🤖 AI Summary
This paper addresses resource allocation in maximum-flow games where players’ edge capacities are private information. We propose the first mechanism that simultaneously satisfies five desirable properties: dominant-strategy incentive compatibility (DSIC), strong individual rationality (SIR)—ensuring non-negative payoffs for all players and strictly positive payoffs for those contributing to the maximum flow—no splitting incentive (SP), no merging incentive (MP) for parallel edges, and capacity monotonicity (CM)—guaranteeing that each player’s payoff is non-decreasing in both others’ capacities and the overall maximum flow. Prior mechanisms fail DSIC; the Shapley-value mechanism satisfies only DSIC and SIR. We introduce a novel minimum-cut-based allocation rule and provide a rigorous proof that it fully satisfies all five properties. This resolves longstanding theoretical limitations in structural stability and monotonicity of existing mechanisms, achieving both theoretical optimality and practical robustness.
📝 Abstract
This paper studies allocation mechanisms in max-flow games with players' capacities as private information.
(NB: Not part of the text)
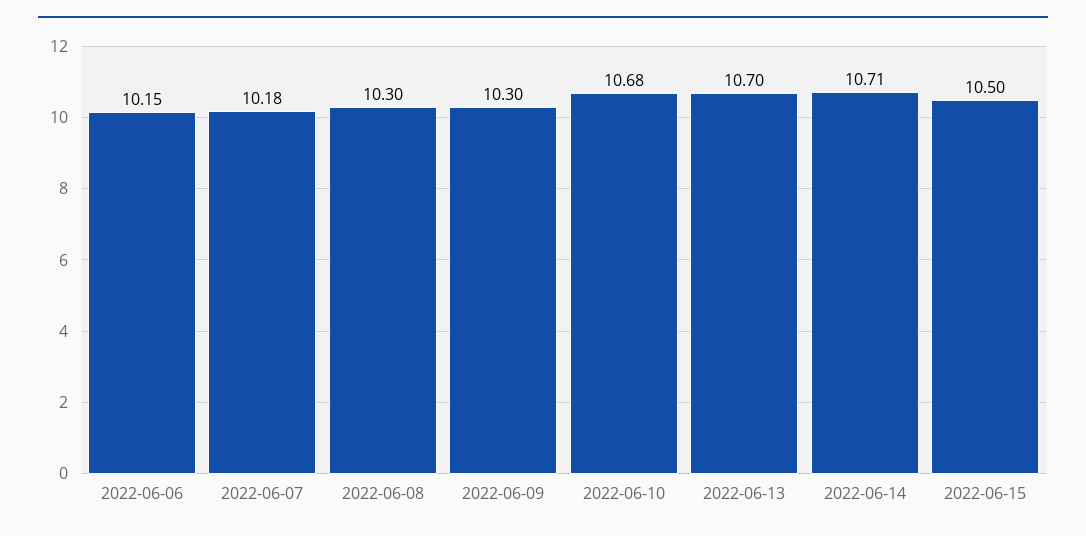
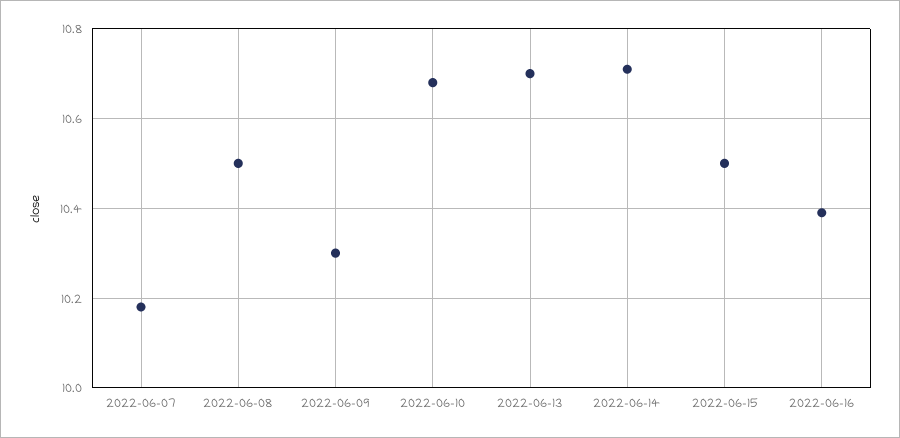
2022-06-06: 10.15 -> none
2022-06-08: 10.3 -> 10.5
2022-06-16: none -> 10.4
We first show that no core-selection mechanism is truthful: there may exist a player whose payoff increases if she under-reports her capacity when a core-section mechanism is adopted. We then introduce five desirable properties for mechanisms in max-flow games: DSIC (truthful reporting is a dominant strategy), SIR (individual rationality and positive payoff for each player contributing positively to at least one coalition), SP (no edge has an incentive to split into parallel edges), MP (no parallel edges have incentives to merge), and CM (a player's payoff does not decrease as another player's capacity and max-flow increase). While the Shapley value mechanism satisfies DSIC and SIR, it fails to meet SP, MP and CM. We propose a new mechanism based on minimal cuts that satisfies all five properties.